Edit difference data
************

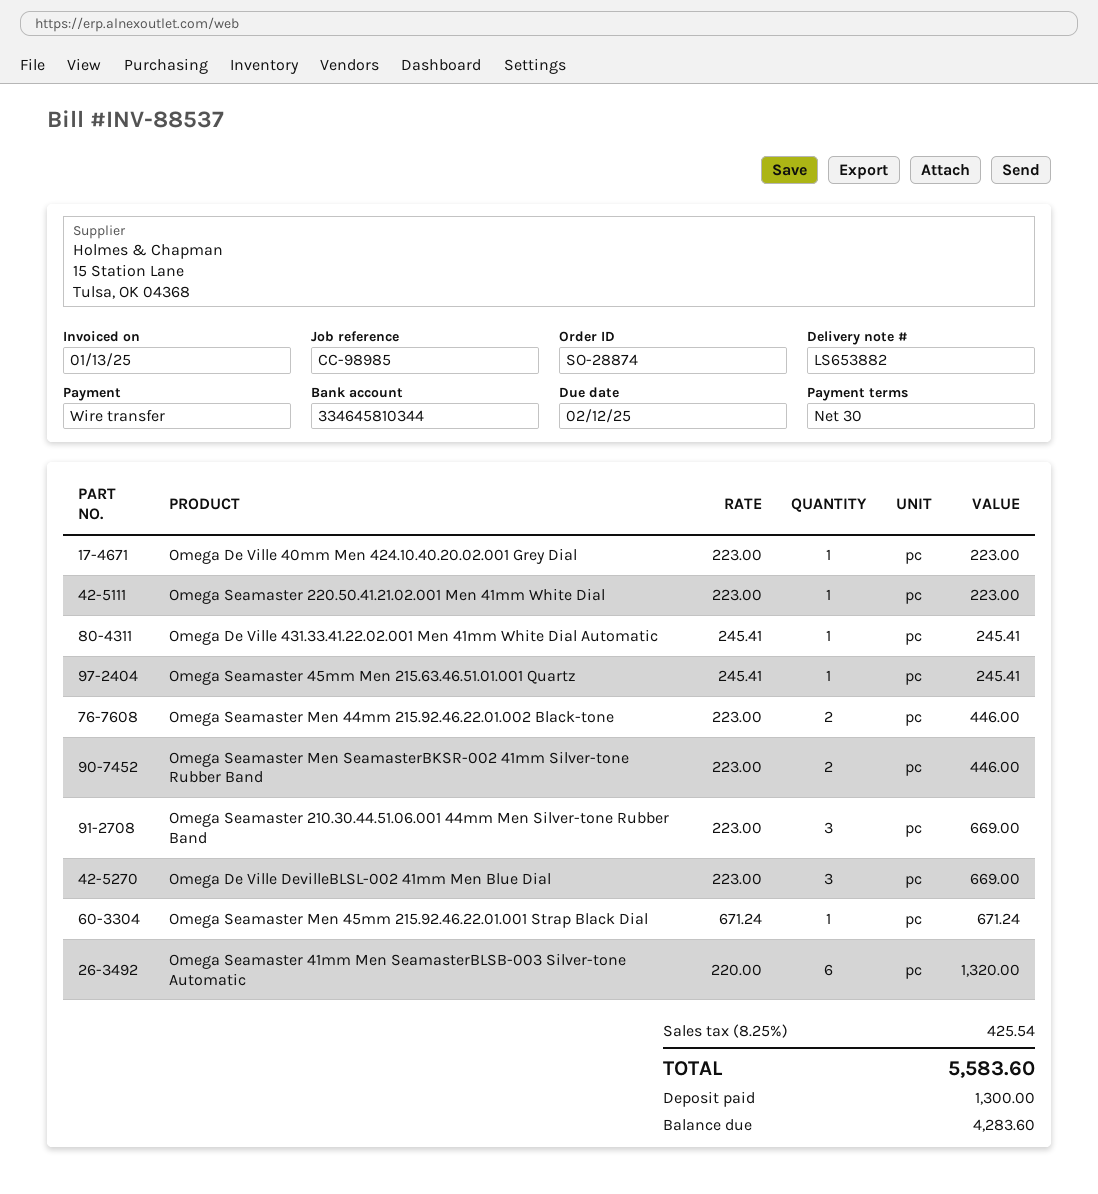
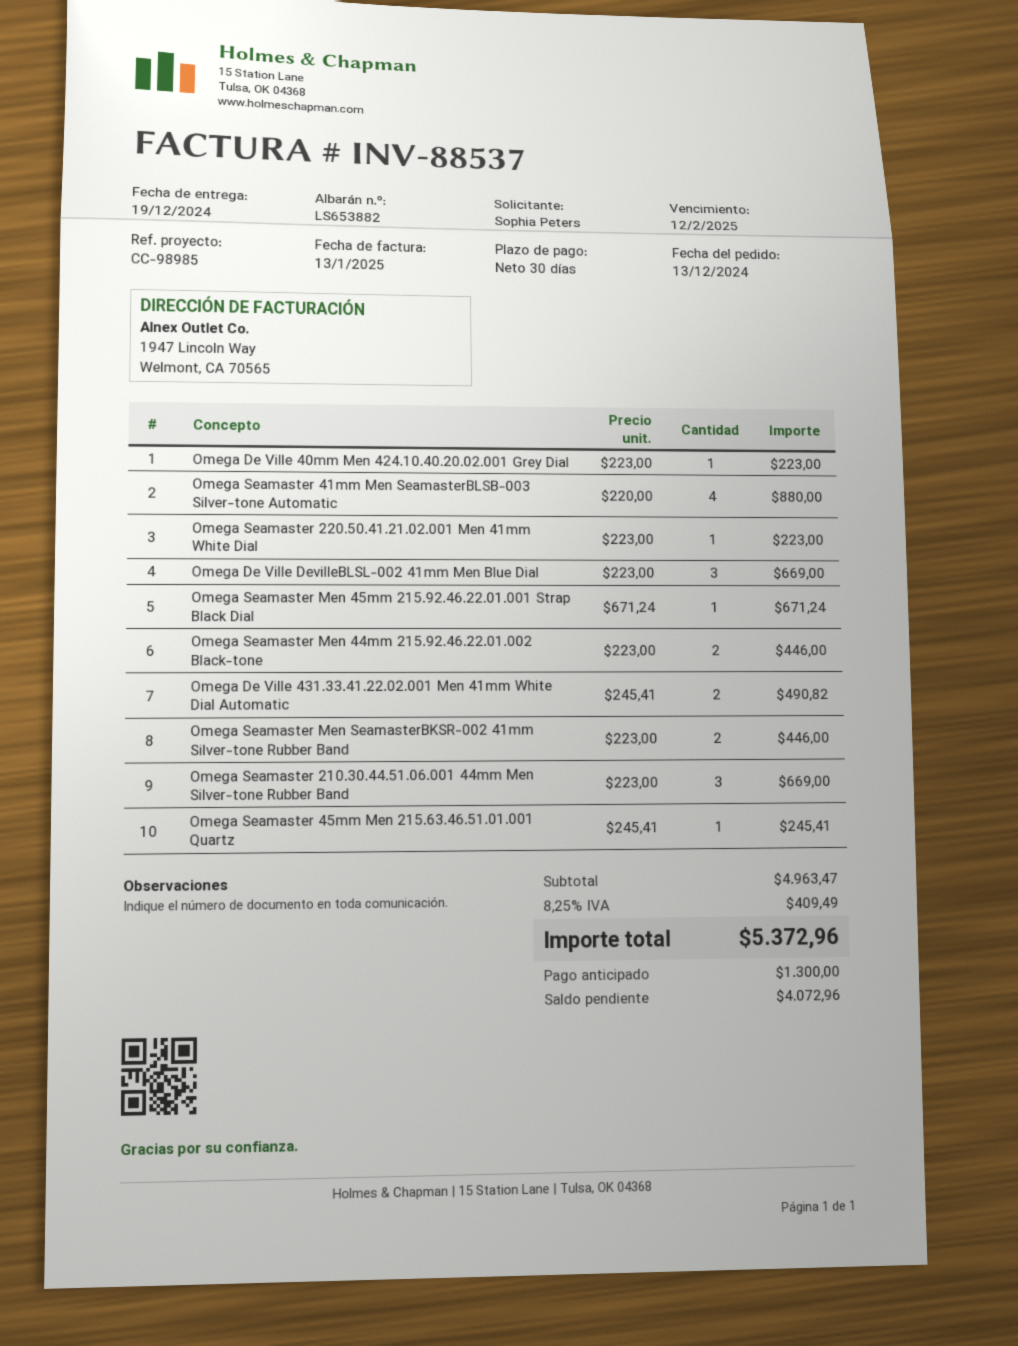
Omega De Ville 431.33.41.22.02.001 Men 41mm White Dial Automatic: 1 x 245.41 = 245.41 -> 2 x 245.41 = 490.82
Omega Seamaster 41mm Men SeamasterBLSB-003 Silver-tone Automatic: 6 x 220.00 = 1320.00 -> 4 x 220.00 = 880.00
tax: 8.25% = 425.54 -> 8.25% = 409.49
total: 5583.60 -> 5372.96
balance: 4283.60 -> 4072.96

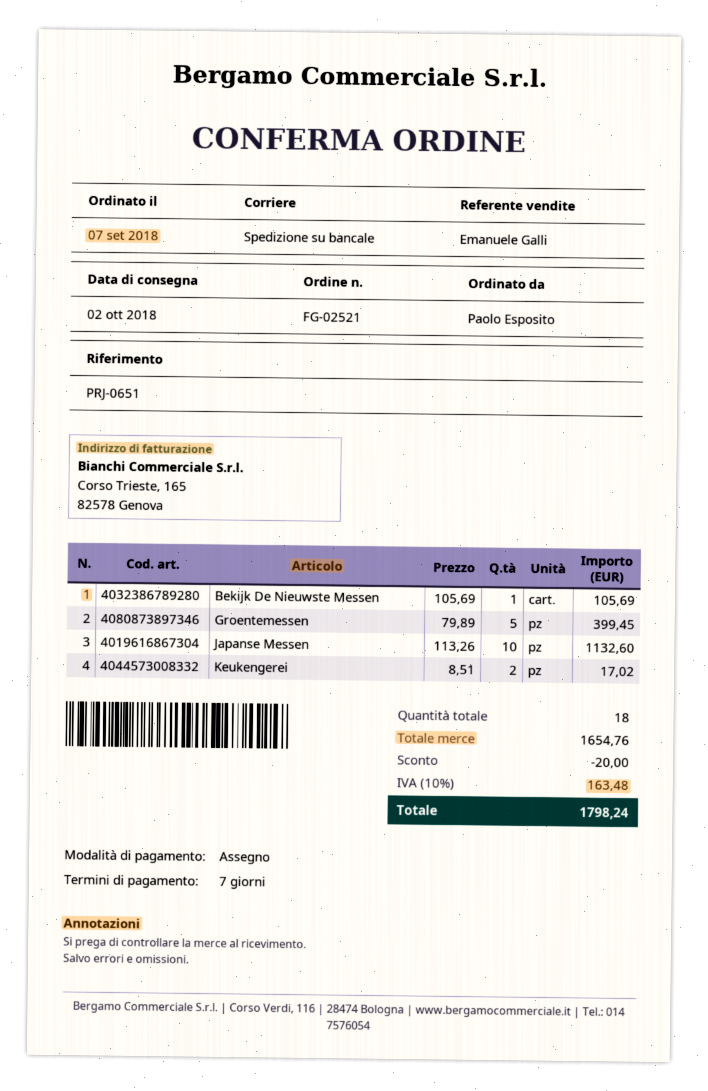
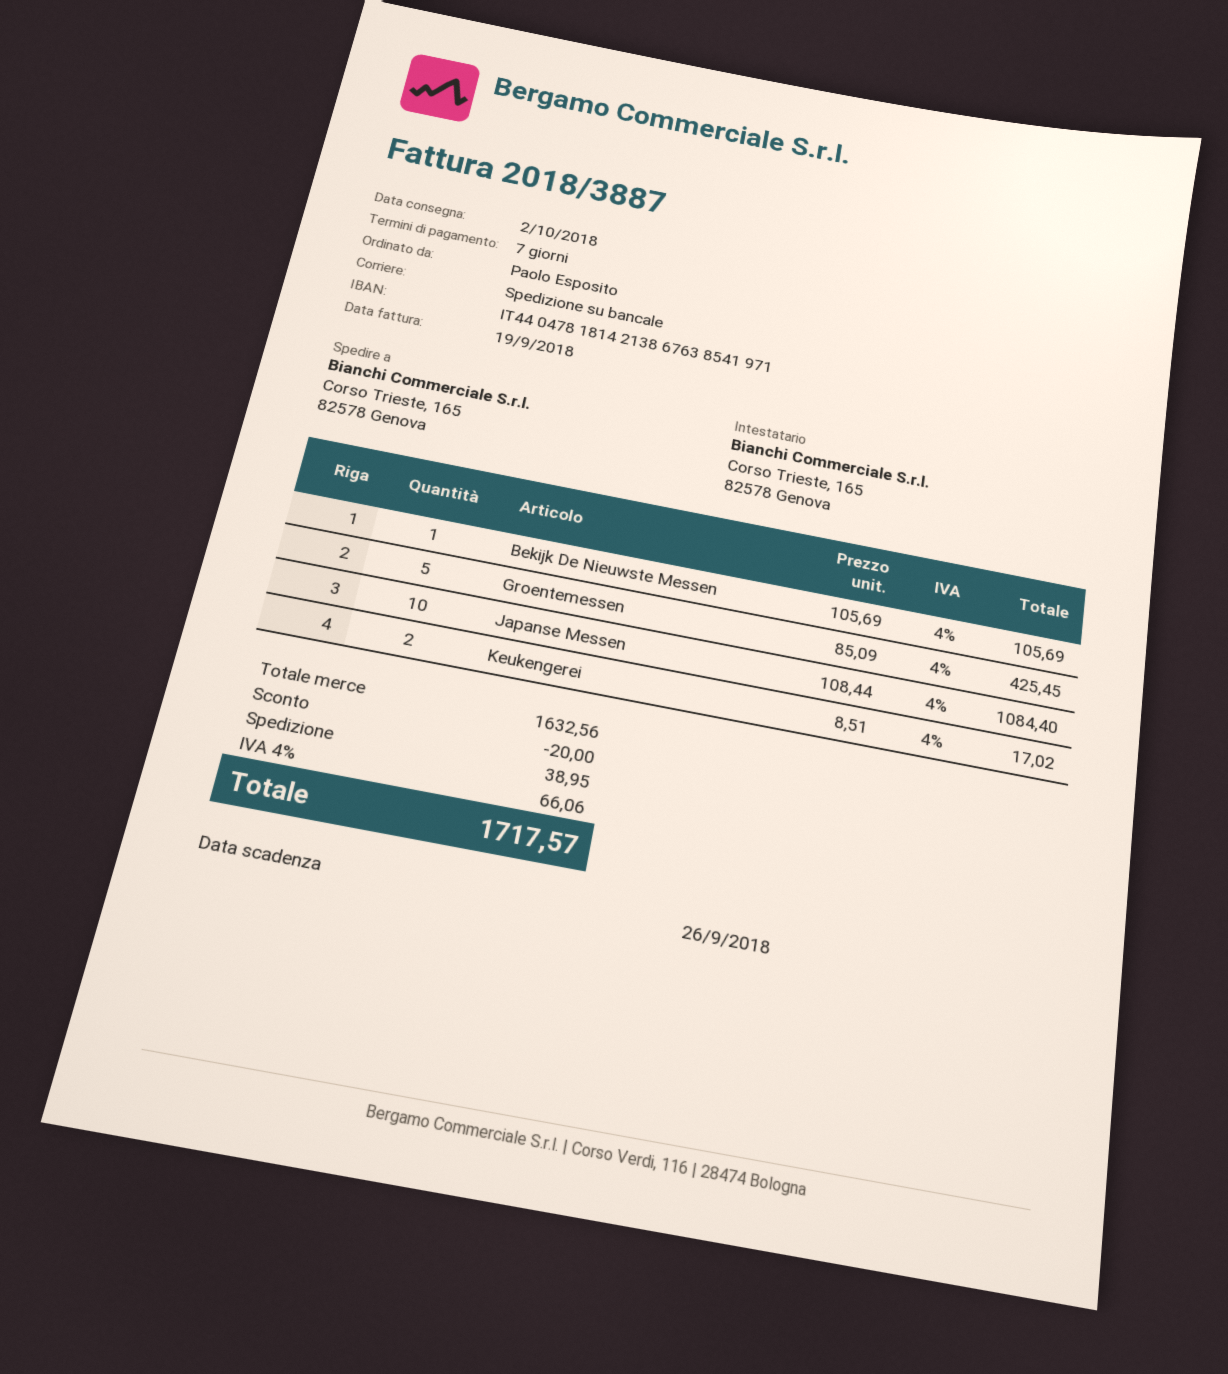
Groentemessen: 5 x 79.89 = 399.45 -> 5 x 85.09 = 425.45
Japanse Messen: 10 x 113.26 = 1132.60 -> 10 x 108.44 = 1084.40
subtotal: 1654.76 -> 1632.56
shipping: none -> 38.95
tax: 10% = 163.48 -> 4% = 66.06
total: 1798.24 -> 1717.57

************

_Prompt_. What is needed is every record above, returned exactly, with the pictures omitted.

_Response_.
Omega De Ville 431.33.41.22.02.001 Men 41mm White Dial Automatic: 1 x 245.41 = 245.41 -> 2 x 245.41 = 490.82
Omega Seamaster 41mm Men SeamasterBLSB-003 Silver-tone Automatic: 6 x 220.00 = 1320.00 -> 4 x 220.00 = 880.00
tax: 8.25% = 425.54 -> 8.25% = 409.49
total: 5583.60 -> 5372.96
balance: 4283.60 -> 4072.96

Groentemessen: 5 x 79.89 = 399.45 -> 5 x 85.09 = 425.45
Japanse Messen: 10 x 113.26 = 1132.60 -> 10 x 108.44 = 1084.40
subtotal: 1654.76 -> 1632.56
shipping: none -> 38.95
tax: 10% = 163.48 -> 4% = 66.06
total: 1798.24 -> 1717.57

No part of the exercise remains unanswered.